Zander (as he was always known) was born in Edinburgh, and attended Edinburgh Academy where he became Dux. He did his National Service in the Royal Navy, where he learned to play the guitar. He went up to Oxford with a scholarship in 1955, studying classics at Exeter College. I was also studying classics at Oxford, but I really got to know him because we both attended St Columba’s Presbyterian Church, and were both keen on folk music. Zander played the guitar and sang with a deep voice at the Heritage Society. We were neither of us very good at Latin and Greek, getting Thirds at Mods (Part 1 of a degree course). Zander told me he was switching to PPP (Psychology and Philosophy), and I followed suit. This was a very wise move, because classics was a dying subject whereas psychology was expanding and offered various career prospects. The subject matter was also more interesting, and the social life in the small Institute of Experimental Psychology was most enjoyable. Zander took part in Ian Oswald’s sleep experiments, which sparked his later interest in shiftwork. We both graduated in 1959 with undivided Seconds – not bad, since Thirds and Fourths were often given out. Zander was unusual in having his Honours project published. This was joint work with Jeffrey Gray (QJEP 1960, 12, 180-184), challenging Donald Broadbent’s theory of binaural attention and switching between ears, and it became a much-cited paper.

Zander married his childhood sweetheart, Bridget Johnstone, and they had four children. They first lived in Corby, where Zander was a foreman for Stewarts & Lloyds. He then worked in Industrial Relations at the University College in Cardiff, moving in 1968 to Heriot-Watt in Edinburgh, where he gained a PhD and became Head of Department. His main scientific contribution was on the effects of shiftwork, but he also served on a large number of committees within the British Psychological Society and elsewhere, becoming President of the BPS from 2003-4. He was excellent at managing people and defusing arguments. He was less successful at giving up smoking his pipe, which he claimed to have done many times. The treatment of addiction is an area in which psychology could do better.

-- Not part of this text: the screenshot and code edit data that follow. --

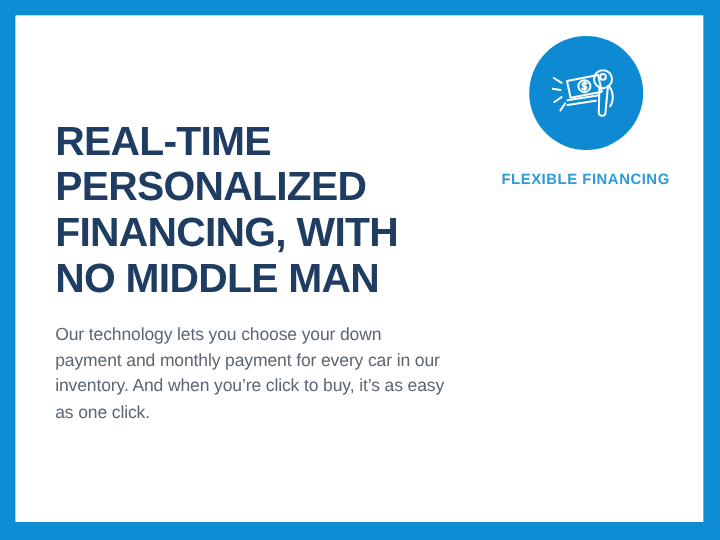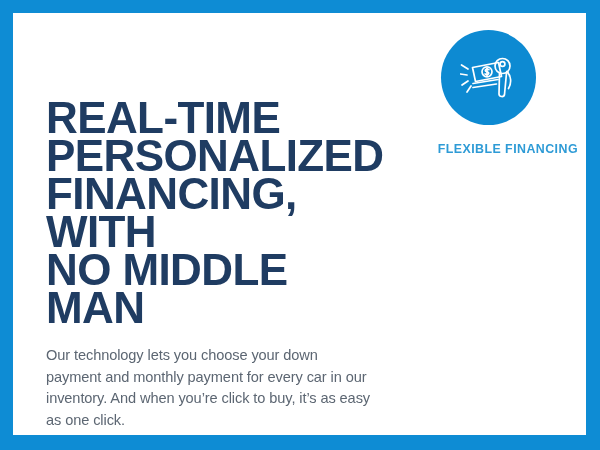--- a/index.html
+++ b/index.html
@@ -46,7 +46,7 @@
     margin: 0;
     color: #1f3c62;
     font-family: "Liberation Sans", sans-serif;
-    font-size: 44px;
+    font-size: 34px;
     line-height: 38px;
     font-weight: 700;
     letter-spacing: -0.6px;

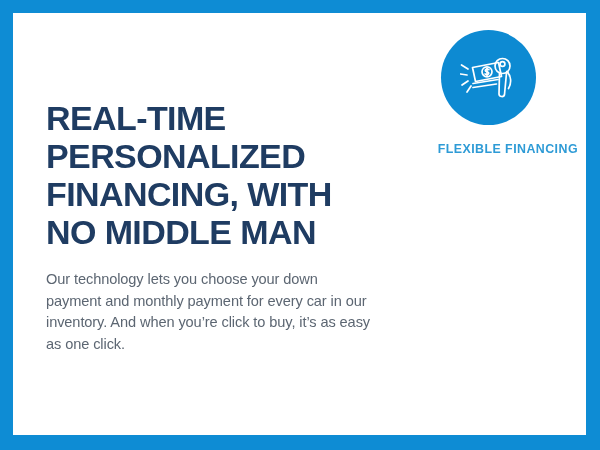--- a/index.html
+++ b/index.html
@@ -100,7 +100,6 @@
     letter-spacing: 0.45px;
     text-transform: uppercase;
     white-space: nowrap;
-    text-align: right;
   }
 </style>
 </head>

I caught up with the Wedderburn family again when I moved to Stirling in 1969, and enjoyed their hospitality at their large house and grounds in Charlestown, Fife, and later at their home in the West End of Edinburgh. Zander and Bridget were regular attenders at the church of St Andrew’s and St George’s West. They both enjoyed skiing, and I sometimes met up with them skiing in Glencoe. Zander also took part in squash and curling competitions. After retiring as Professor Emeritus in 2000 he started up a small publishing business, the Fledgling Press, producing both eBooks and printed books for new authors. Unfortunately Bridget developed severe Alzheimer’s and had to go into a care home. Zander was a devoted husband, and visited her almost every day until she died in 2016, a year before him. When he became weaker with cancer he had to give up his sporting activities, but spent a lot of time playing games on the internet, particularly web-based curling at which he was expert. Fortunately his son Christopher moved into the flat, together with his Russian wife Nadia and their two children. Christopher and Nadia were able to look after Zander as he weakened, and several of the family were present when he died peacefully at home. He will be remembered by all who knew him as a most friendly and helpful person, who always looked on the bright side of life.